Task directions:
Give the count of lines below that include the word "label", and say nothing else.

Front-end code edit data
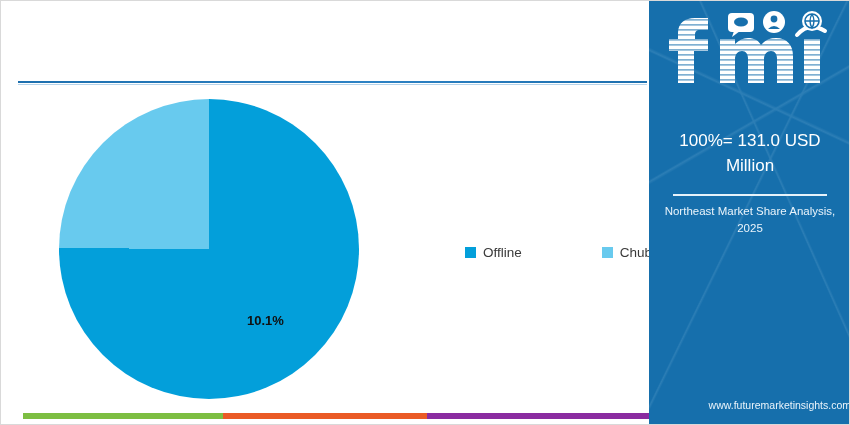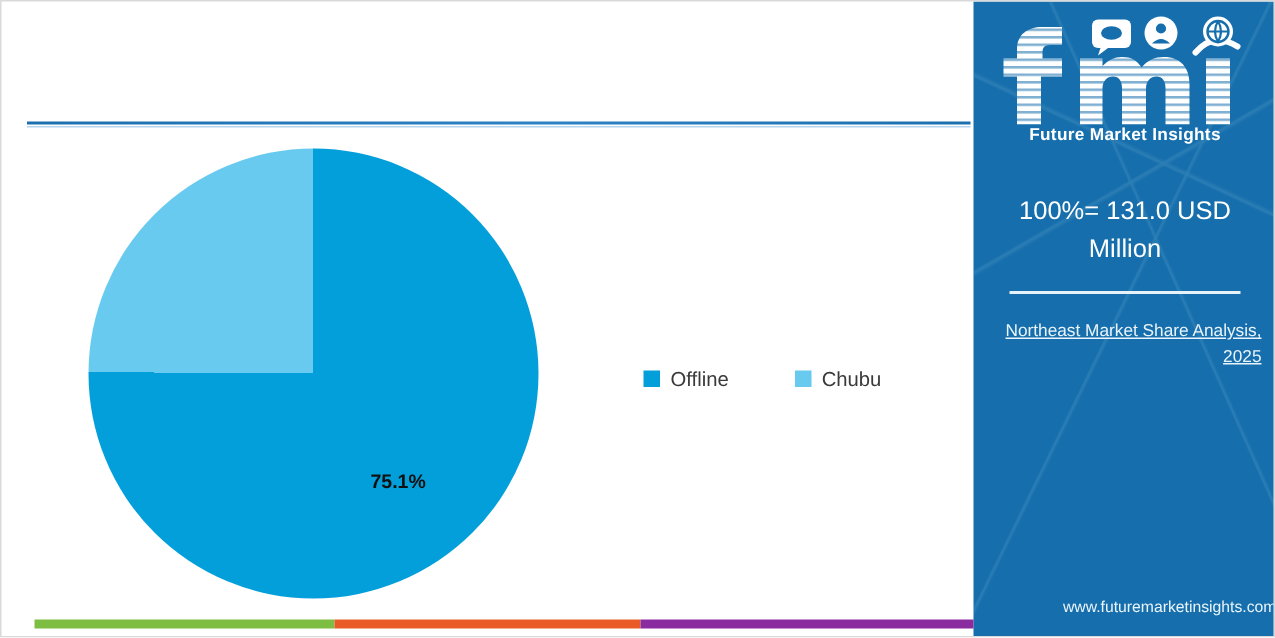--- a/index.html
+++ b/index.html
@@ -85,20 +85,21 @@
     left: 428px;
     top: 244px;
     display: flex;
     align-items: center;
     gap: 44px;
   }
   .legend-item {
     display: flex;
     align-items: center;
     gap: 7px;
+    margin-left: 36px;
   }
   .legend-swatch {
     width: 11px;
     height: 11px;
     flex: 0 0 auto;
   }
   .legend-text {
     font-size: 13.5px;
     color: #3a3a3a;
     white-space: nowrap;
@@ -160,27 +161,26 @@
     position: absolute;
     left: 24px;
     top: 193px;
     width: 154px;
     height: 2px;
     background: #e6f2fa;
   }
   .panel-caption {
     position: absolute;
     left: 10px;
-    top: 212px;
+    top: 202px;
     width: 182px;
-    text-align: right;
+    text-align: center;
     color: #eaf4fb;
     font-size: 11.5px;
     line-height: 1.5;
-    text-decoration: underline;
   }
   .panel-url {
     position: absolute;
     left: 0;
     top: 398px;
     width: 202px;
     text-align: right;
     color: #eaf4fb;
     font-size: 10.5px;
   }
@@ -198,21 +198,21 @@
 </head>
 <body>
 
 <div id="canvas">
 
   <div class="title-rule"></div>
   <div class="title-rule-soft"></div>
 
   <div class="pie-wrap">
     <div class="pie" id="pie-shape" style="background: conic-gradient(rgb(3, 159, 218) 0deg, rgb(3, 159, 218) 270.36deg, rgb(104, 202, 238) 270.36deg, rgb(104, 202, 238) 360deg);"></div>
-    <div class="pie-label" id="pie-label-primary" style="left:188px; top:214px;">75.1%</div>
+    <div class="pie-label" id="pie-label-primary" style="left:188px; top:214px;">10.1%</div>
   </div>
 
   <div class="legend">
     <div class="legend-item">
       <span class="legend-swatch" id="sw0" style="background: rgb(3, 159, 218);"></span>
       <span class="legend-text">Offline</span>
     </div>
     <div class="legend-item">
       <span class="legend-swatch" id="sw1" style="background: rgb(104, 202, 238);"></span>
       <span class="legend-text">Chubu</span>
@@ -250,21 +250,20 @@
           <circle cx="110" cy="10" r="3.4" fill="#166fac"></circle>
           <path d="M104 20 q6 -6 12 0 z" fill="#166fac"></path>
         </g>
 
         <g>
           <circle cx="148" cy="12" r="10" fill="#ffffff"></circle>
           <circle cx="148" cy="12" r="7" fill="none" stroke="#166fac" stroke-width="1.6"></circle>
           <path d="M141 12 h14 M148 5 q4 7 0 14 q-4 -7 0 -14" stroke="#166fac" stroke-width="1.4" fill="none"></path>
         </g>
       </svg>
-      <div class="logo-tagline">Future Market Insights</div>
     </div>
 
     <div class="panel-metric">100%= 131.0 USD Million</div>
     <div class="panel-divider"></div>
     <div class="panel-caption">Northeast Market Share Analysis, 2025</div>
     <div class="panel-url">www.futuremarketinsights.com</div>
   </div>
 
   <div class="accent-bar" id="accent-bar">
       <div class="accent-seg" style="width: 200px; background: rgb(125, 190, 66);"></div>

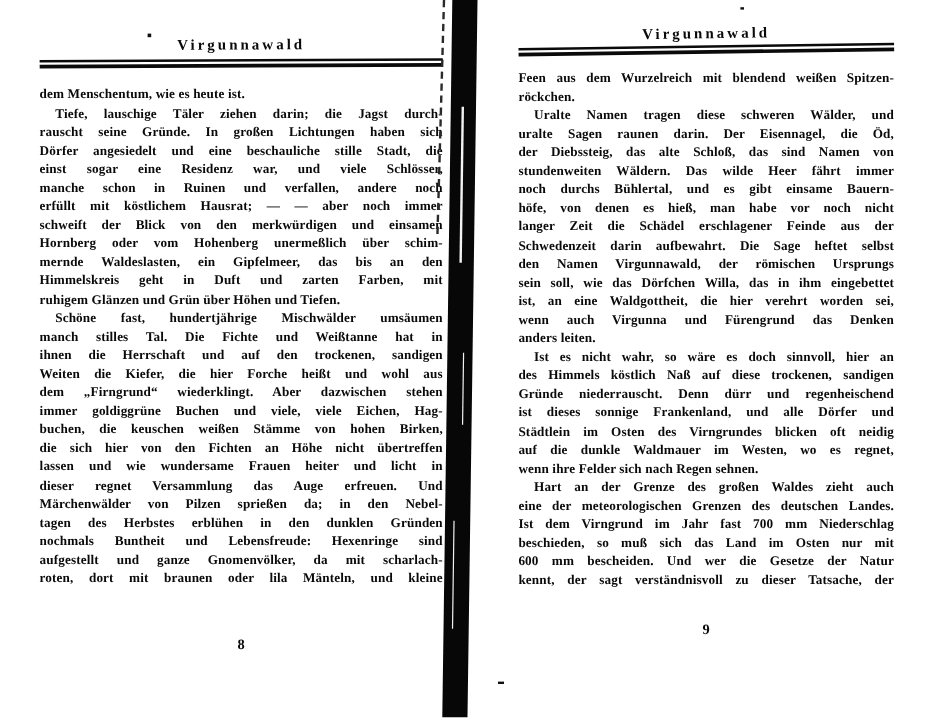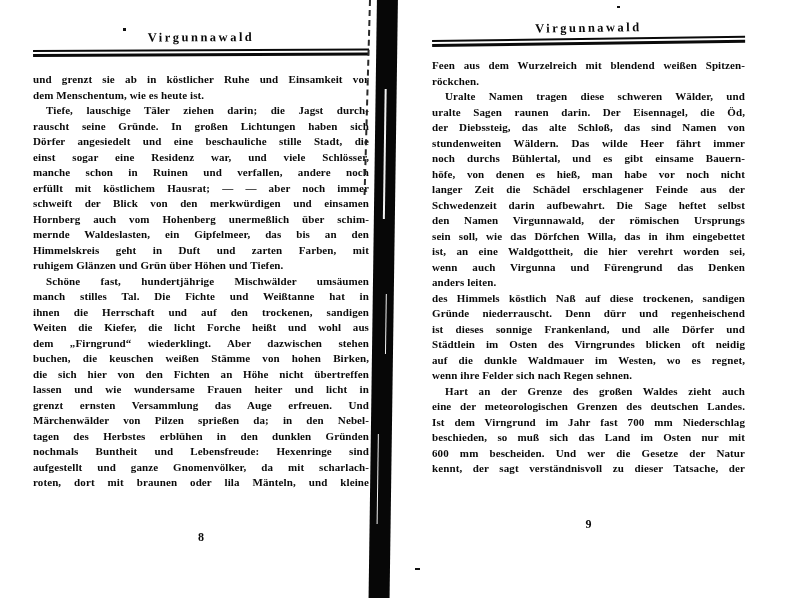--- a/index.html
+++ b/index.html
@@ -72,42 +72,42 @@
 <body>
 
 <div class="canvas">
 
   <div class="page" id="left-page">
     <div class="header-wrap">
       <div class="running-header">Virgunnawald</div>
       <div class="head-rule"></div>
     </div>
     <div class="page-body" id="left-body">
-        <div class="tline">und grenzt sie ab in köstlicher Ruhe und Einsamkeit vor</div>
         <div class="tline para-end">dem Menschentum, wie es heute ist.</div>
         <div class="tline indent">Tiefe, lauschige Täler ziehen darin; die Jagst durch-</div>
         <div class="tline">rauscht seine Gründe. In großen Lichtungen haben sich</div>
         <div class="tline">Dörfer angesiedelt und eine beschauliche stille Stadt, die</div>
         <div class="tline">einst sogar eine Residenz war, und viele Schlösser,</div>
         <div class="tline">manche schon in Ruinen und verfallen, andere noch</div>
         <div class="tline">erfüllt mit köstlichem Hausrat; — — aber noch immer</div>
         <div class="tline">schweift der Blick von den merkwürdigen und einsamen</div>
-        <div class="tline">Hornberg auch vom Hohenberg unermeßlich über schim-</div>
+        <div class="tline">Hornberg oder vom Hohenberg unermeßlich über schim-</div>
         <div class="tline">mernde Waldeslasten, ein Gipfelmeer, das bis an den</div>
         <div class="tline">Himmelskreis geht in Duft und zarten Farben, mit</div>
         <div class="tline para-end">ruhigem Glänzen und Grün über Höhen und Tiefen.</div>
         <div class="tline indent">Schöne fast, hundertjährige Mischwälder umsäumen</div>
         <div class="tline">manch stilles Tal. Die Fichte und Weißtanne hat in</div>
         <div class="tline">ihnen die Herrschaft und auf den trockenen, sandigen</div>
-        <div class="tline">Weiten die Kiefer, die licht Forche heißt und wohl aus</div>
+        <div class="tline">Weiten die Kiefer, die hier Forche heißt und wohl aus</div>
         <div class="tline">dem „Firngrund“ wiederklingt. Aber dazwischen stehen</div>
+        <div class="tline">immer goldiggrüne Buchen und viele, viele Eichen, Hag-</div>
         <div class="tline">buchen, die keuschen weißen Stämme von hohen Birken,</div>
         <div class="tline">die sich hier von den Fichten an Höhe nicht übertreffen</div>
         <div class="tline">lassen und wie wundersame Frauen heiter und licht in</div>
-        <div class="tline">grenzt ernsten Versammlung das Auge erfreuen. Und</div>
+        <div class="tline">dieser regnet Versammlung das Auge erfreuen. Und</div>
         <div class="tline">Märchenwälder von Pilzen sprießen da; in den Nebel-</div>
         <div class="tline">tagen des Herbstes erblühen in den dunklen Gründen</div>
         <div class="tline">nochmals Buntheit und Lebensfreude: Hexenringe sind</div>
         <div class="tline">aufgestellt und ganze Gnomenvölker, da mit scharlach-</div>
         <div class="tline">roten, dort mit braunen oder lila Mänteln, und kleine</div>
       </div>
   </div>
 
   <div class="page" id="right-page">
     <div class="header-wrap">
@@ -123,20 +123,21 @@
         <div class="tline">stundenweiten Wäldern. Das wilde Heer fährt immer</div>
         <div class="tline">noch durchs Bühlertal, und es gibt einsame Bauern-</div>
         <div class="tline">höfe, von denen es hieß, man habe vor noch nicht</div>
         <div class="tline">langer Zeit die Schädel erschlagener Feinde aus der</div>
         <div class="tline">Schwedenzeit darin aufbewahrt. Die Sage heftet selbst</div>
         <div class="tline">den Namen Virgunnawald, der römischen Ursprungs</div>
         <div class="tline">sein soll, wie das Dörfchen Willa, das in ihm eingebettet</div>
         <div class="tline">ist, an eine Waldgottheit, die hier verehrt worden sei,</div>
         <div class="tline">wenn auch Virgunna und Fürengrund das Denken</div>
         <div class="tline para-end">anders leiten.</div>
+        <div class="tline indent">Ist es nicht wahr, so wäre es doch sinnvoll, hier an</div>
         <div class="tline">des Himmels köstlich Naß auf diese trockenen, sandigen</div>
         <div class="tline">Gründe niederrauscht. Denn dürr und regenheischend</div>
         <div class="tline">ist dieses sonnige Frankenland, und alle Dörfer und</div>
         <div class="tline">Städtlein im Osten des Virngrundes blicken oft neidig</div>
         <div class="tline">auf die dunkle Waldmauer im Westen, wo es regnet,</div>
         <div class="tline para-end">wenn ihre Felder sich nach Regen sehnen.</div>
         <div class="tline indent">Hart an der Grenze des großen Waldes zieht auch</div>
         <div class="tline">eine der meteorologischen Grenzen des deutschen Landes.</div>
         <div class="tline">Ist dem Virngrund im Jahr fast 700 mm Niederschlag</div>
         <div class="tline">beschieden, so muß sich das Land im Osten nur mit</div>

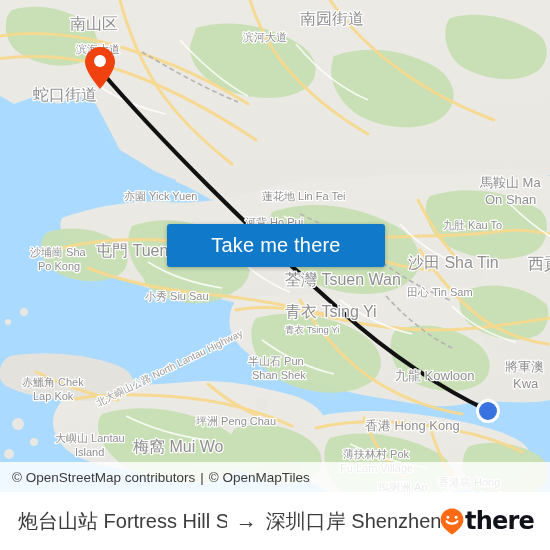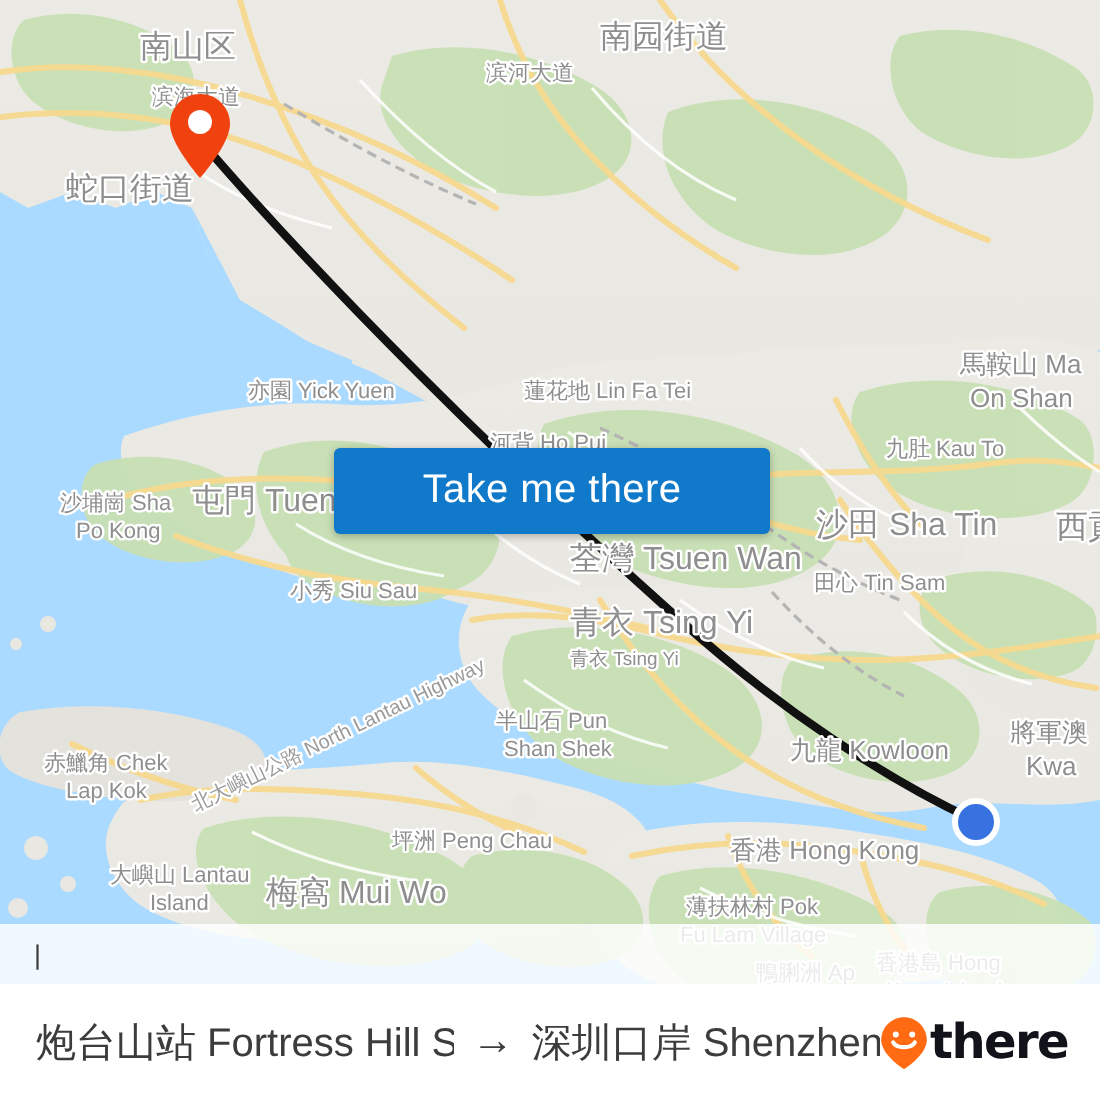--- a/index.html
+++ b/index.html
@@ -365,21 +365,23 @@
         <path d="M16,1 C7.7,1 1,7.7 1,16 C1,26 16,43 16,43 C16,43 31,26 31,16 C31,7.7 24.3,1 16,1 Z" fill="#f0420f"></path>
         <circle cx="16" cy="15" r="6" fill="#ffffff"></circle>
       </svg>
     </div>
 
     <div id="dest-marker"></div>
 
     <button id="take-me-there">Take me there</button>
 
     <div id="attribution">
+      <span class="attr-text">© OpenStreetMap contributors</span>
       <span class="attr-sep">|</span>
+      <span class="attr-text">© OpenMapTiles</span>
     </div>
   </div>
 
   <div id="bottom-bar">
     <span id="trip-origin" class="trip-endpoint">炮台山站 Fortress Hill Stat...</span>
     <span id="trip-arrow">→</span>
     <span id="trip-dest" class="trip-endpoint">深圳口岸 Shenzhen P...</span>
 
     <div id="moovit-logo">
       <svg width="24" height="27" viewBox="0 0 24 27">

Exercise output:
2